#### WORK TASK
Each entry below must be repeated exactly, with pictures left out.
AVAILABLE RECORDS below:
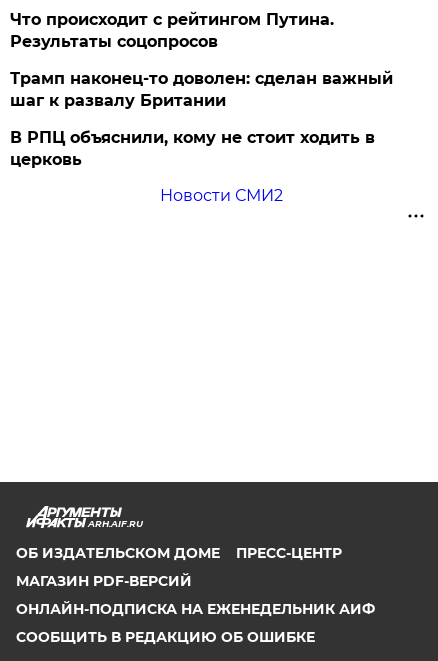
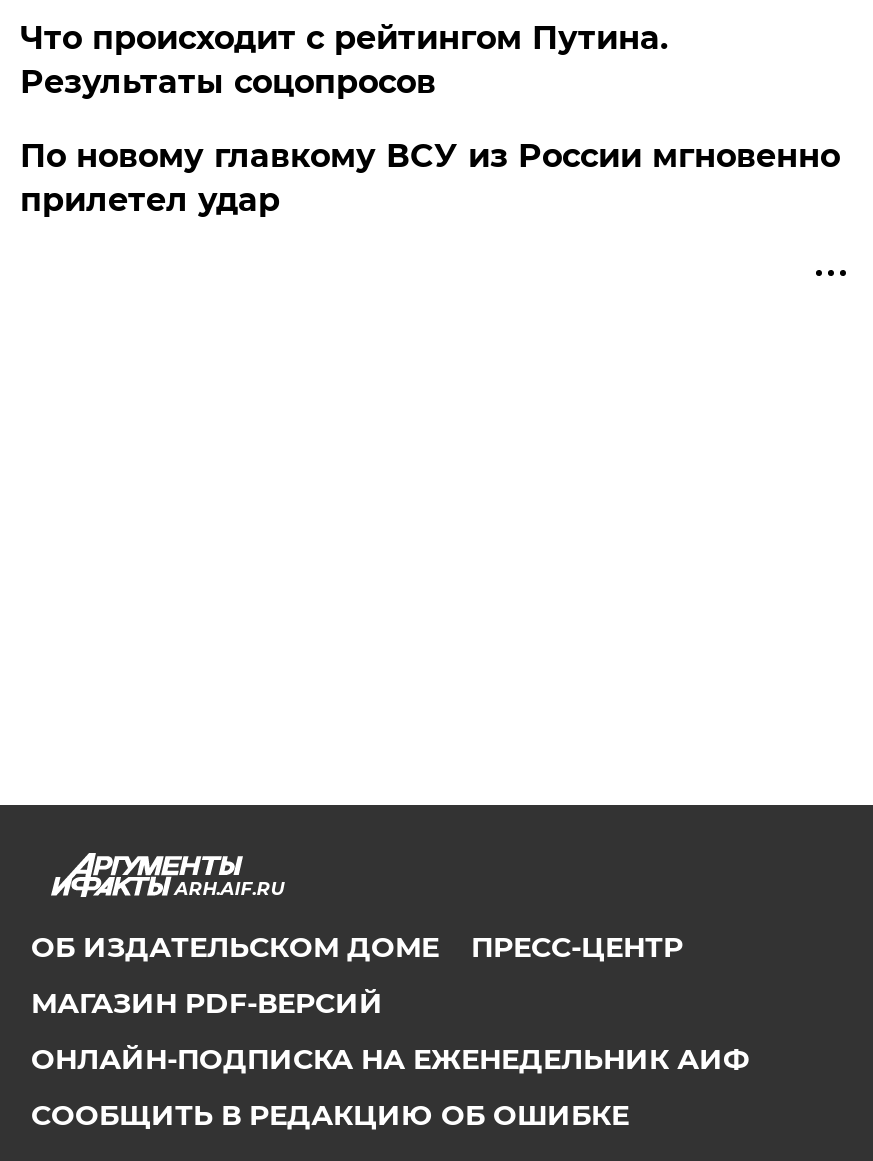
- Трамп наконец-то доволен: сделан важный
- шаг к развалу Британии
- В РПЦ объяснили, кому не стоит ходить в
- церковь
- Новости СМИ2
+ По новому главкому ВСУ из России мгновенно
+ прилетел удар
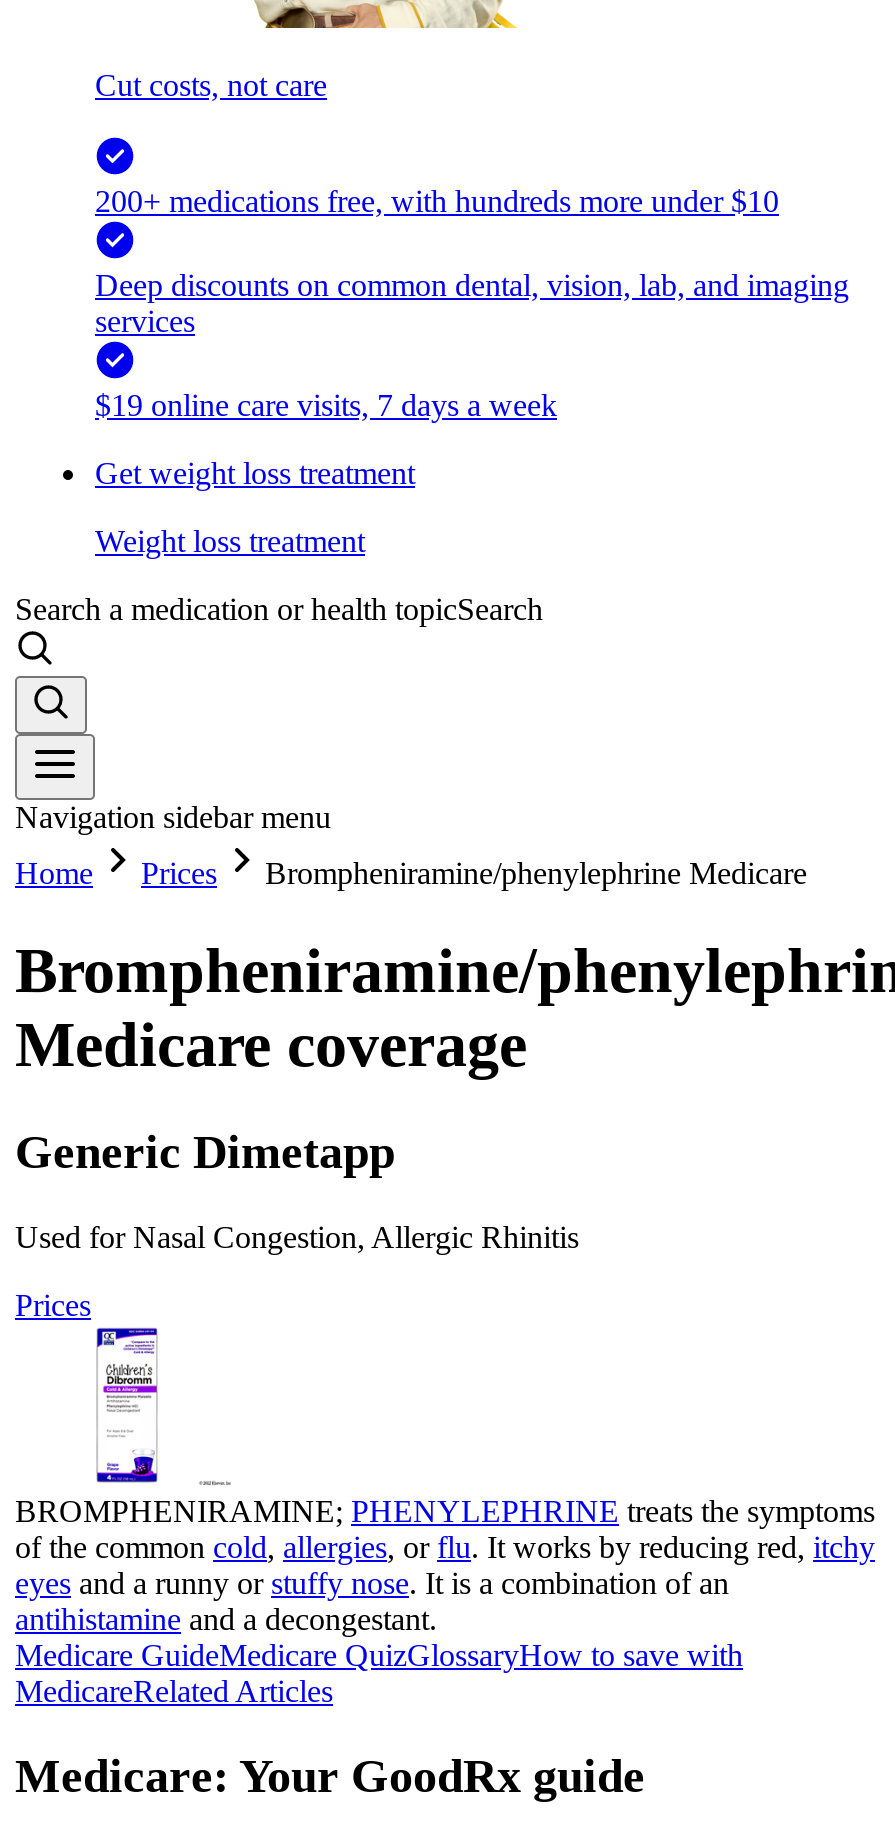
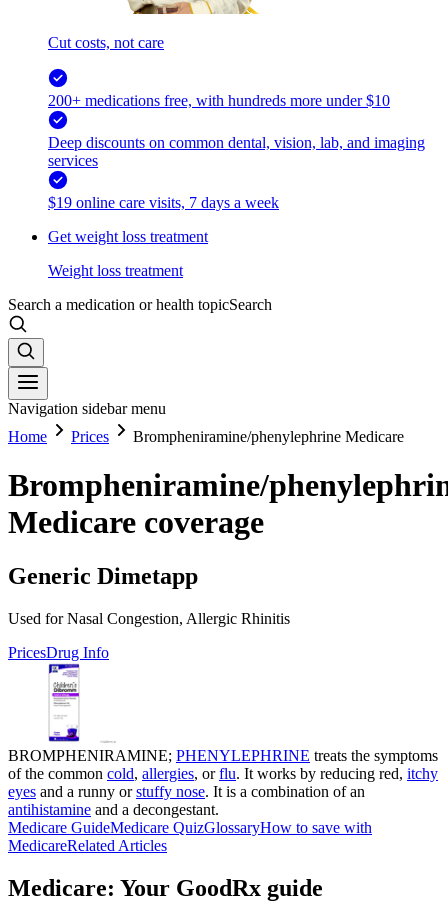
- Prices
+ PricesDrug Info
End of AVAILABLE RECORDS.
#### ANSWER TO THIS PROBLEM
- Трамп наконец-то доволен: сделан важный
- шаг к развалу Британии
- В РПЦ объяснили, кому не стоит ходить в
- церковь
- Новости СМИ2
+ По новому главкому ВСУ из России мгновенно
+ прилетел удар
- Prices
+ PricesDrug Info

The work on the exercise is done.